What’s more, all these happy people could be helping to keep each other healthy. Several recent medical studies have linked happiness and health, including a 2006 Carnegie Mellon University study that found buoyant personality types catch fewer colds than downers. And a 2001 University of Kentucky at Lexington study used the handwritten autobiographies of 180 Catholic nuns to judge the effect of happiness on longevity: The nuns who used more positive words to describe their lives lived about 10 years longer than those who used more negative words to describe their lives.

“It does appear possibly to be a causal affect — that being happier actually makes you healthier,” Fowler says.

But it seems you can’t catch happiness over the phone. Fowler and Christakis found that the increase in happiness only affects friends who live within a mile away from each other. “For emotions, it appears that distance is really important,” Fowler says. “Friends who are close have an affect; friends who are far away don’t. The less you’re in contact with somebody the less likely you are to catch their happiness.”

The one-mile finding in the study is sure to sound odd to close friends who may live across town from each other. But Fowler says the key seems to be in how frequently you see your friends and those living closest saw each other the most often. (He says when they looked at the effect of happiness on friends who lived more than a mile apart, the results were too inconsistent to be anything more than chance.)

Sadness isn't as catching
On the flip side, if you’re feeling blue, you’ve only yourself to blame. Sadness doesn’t infect a social group as reliably happiness does, researchers found. Within some friendship networks, sadness had a significant effect on the members of the group, but on others, the effect was very small.

“With sadness, rather than pulling you in to your social network you often push people away,” says Emory University psychologist Nadine Kaslow, who wasn’t involved in this study. “Even though we know social support is really good for us when we’re sad, when we need it the most, we tend to push people away.” It might be a matter of private, personal emotions versus those that are meant to be shared. Anger, for example, might be another outward emotion that would spread within a group the same way happiness does, suggests Dovidio.

“When we are close to somebody, we actually have kind of a merging of our self image,” Dovidio says. And an infectious case of cheer can help cement connections within a group of friends, he adds, because it can re-affirm how close those relationships are.
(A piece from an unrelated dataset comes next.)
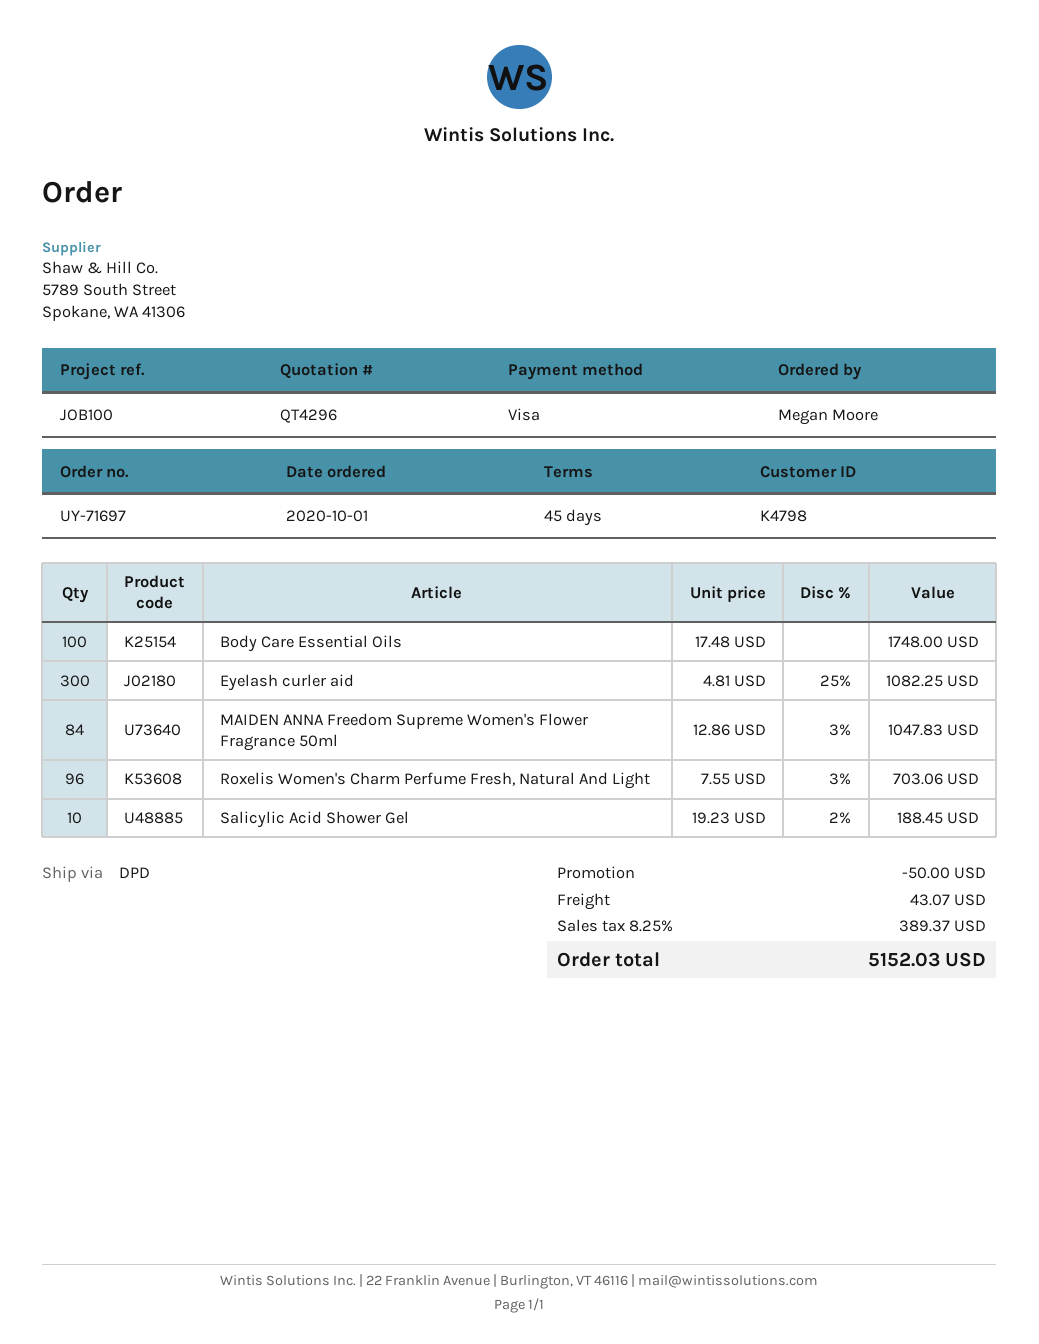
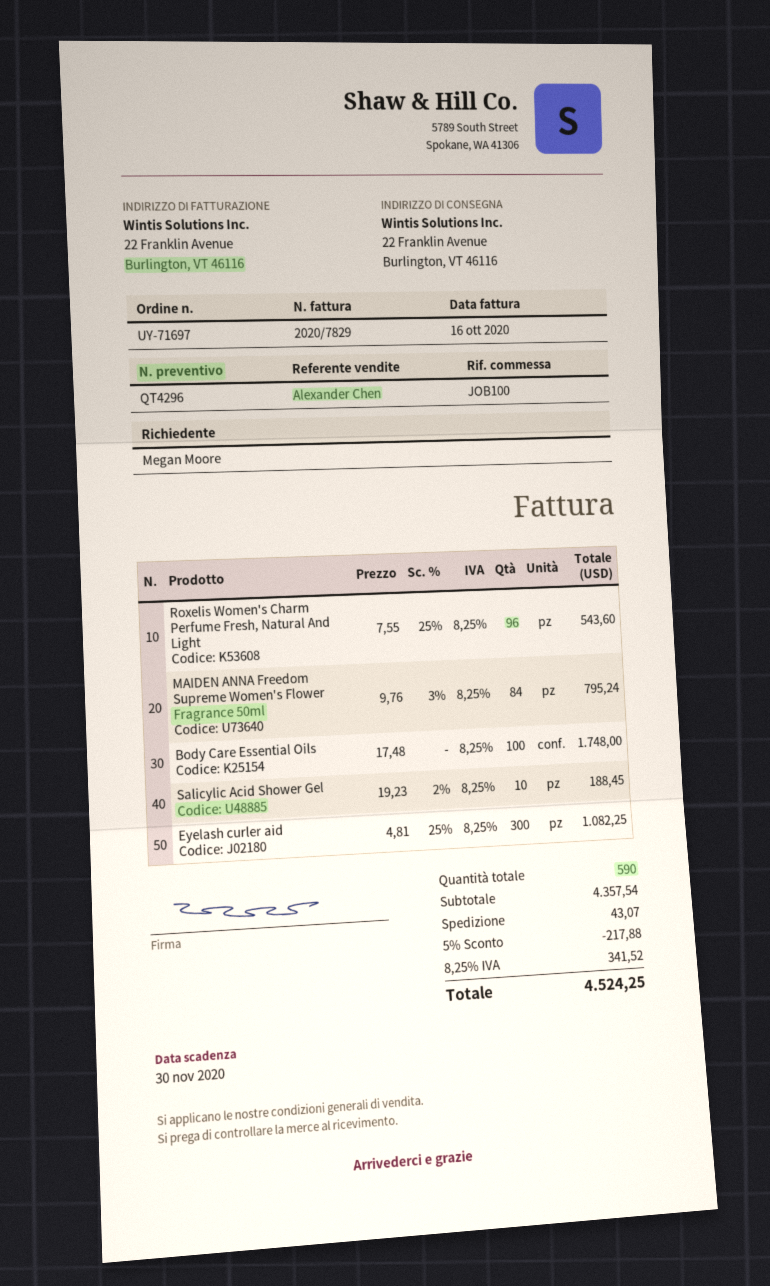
MAIDEN ANNA Freedom Supreme Women's Flower Fragrance 50ml: 84 x 12.86 - 3% = 1047.83 -> 84 x 9.76 - 3% = 795.24
Roxelis Women's Charm Perfume Fresh, Natural And Light: 96 x 7.55 - 3% = 703.06 -> 96 x 7.55 - 25% = 543.60
discount: 50.00 -> 217.88
tax: 8.25% = 389.37 -> 8.25% = 341.52
total: 5152.03 -> 4524.25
“People often get a sense of happiness, even though they don't know where it comes from; it's probably very likely to come from the happiness of other people,” Dovidio says. “If I can't locate where my happiness came from it's likely that it came from another person.”
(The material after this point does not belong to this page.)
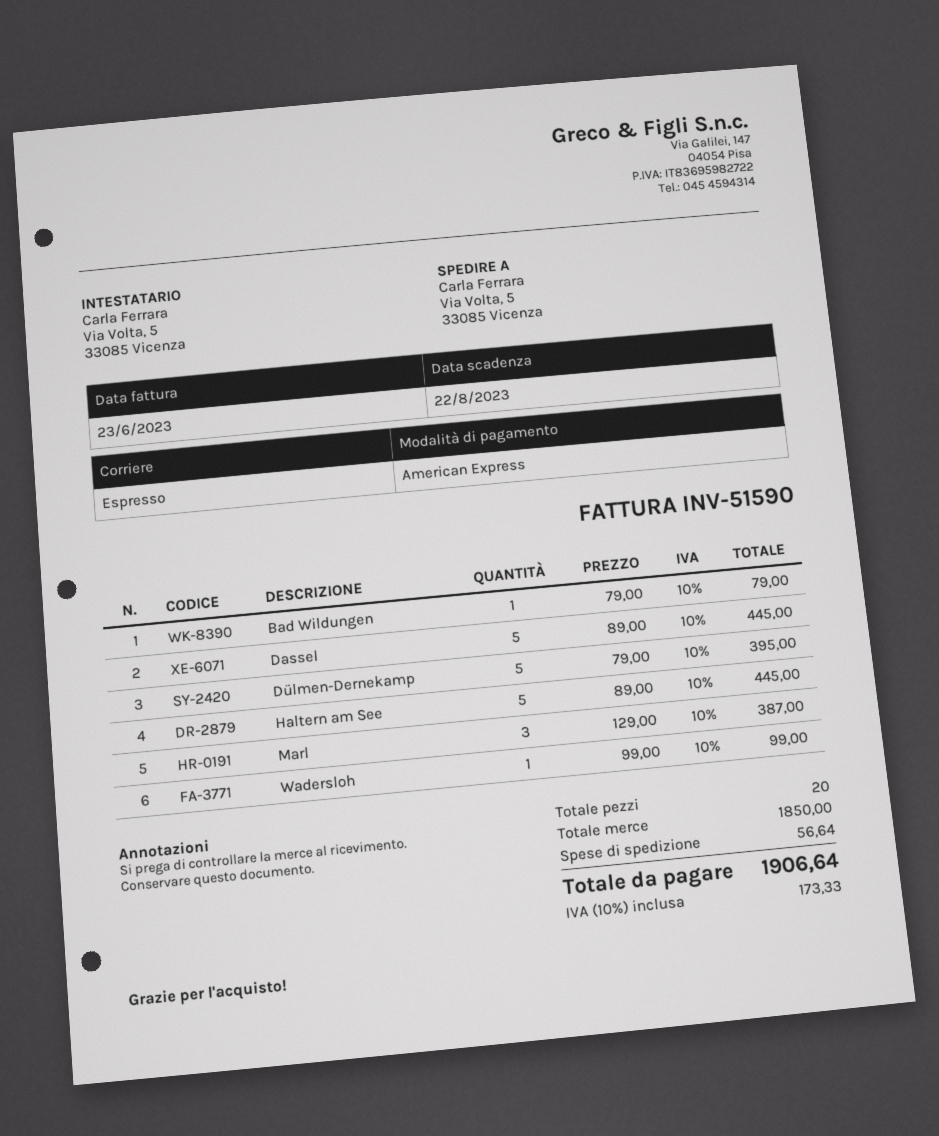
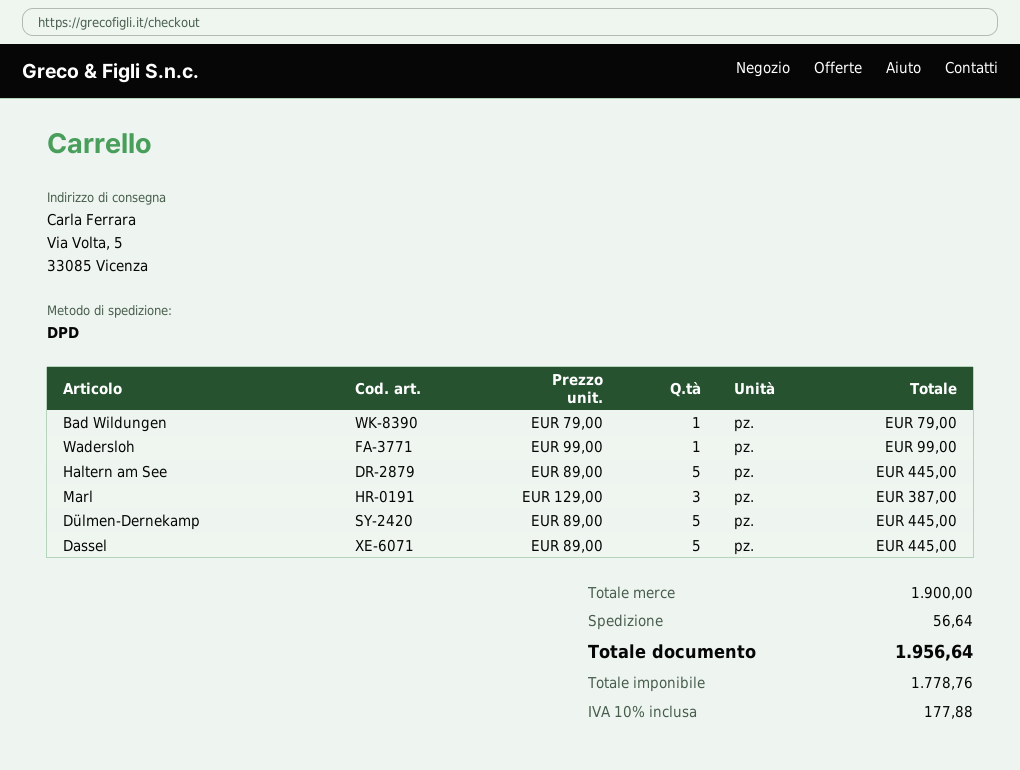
shipping method: express -> DPD
Dülmen-Dernekamp: 5 x 79.00 = 395.00 -> 5 x 89.00 = 445.00
subtotal: 1850.00 -> 1900.00
tax: 10% = 173.33 -> 10% = 177.88
total: 1906.64 -> 1956.64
Once Fowler realized how far-reaching his own good cheer actually is, he has begun to make some changes to ensure he’s in a chipper mood more often. Lately, in the evenings on the drive home from work, just before pulling up to his house, he turns on a tune that’s almost too happy: Hoku’s “Perfect Day.” By the time he gets home, he has a giddy, goofy mood to match the pop song, and he hopes that his happiness will rub off on his two boys, 8-year-old Lucas and 6-year-old Jay.

“I’m not just going to make my sons happy — I could potentially make my sons’ friends happy,” Fowler says. “These little things I thought I was doing for myself turn out to be for hundreds of people.”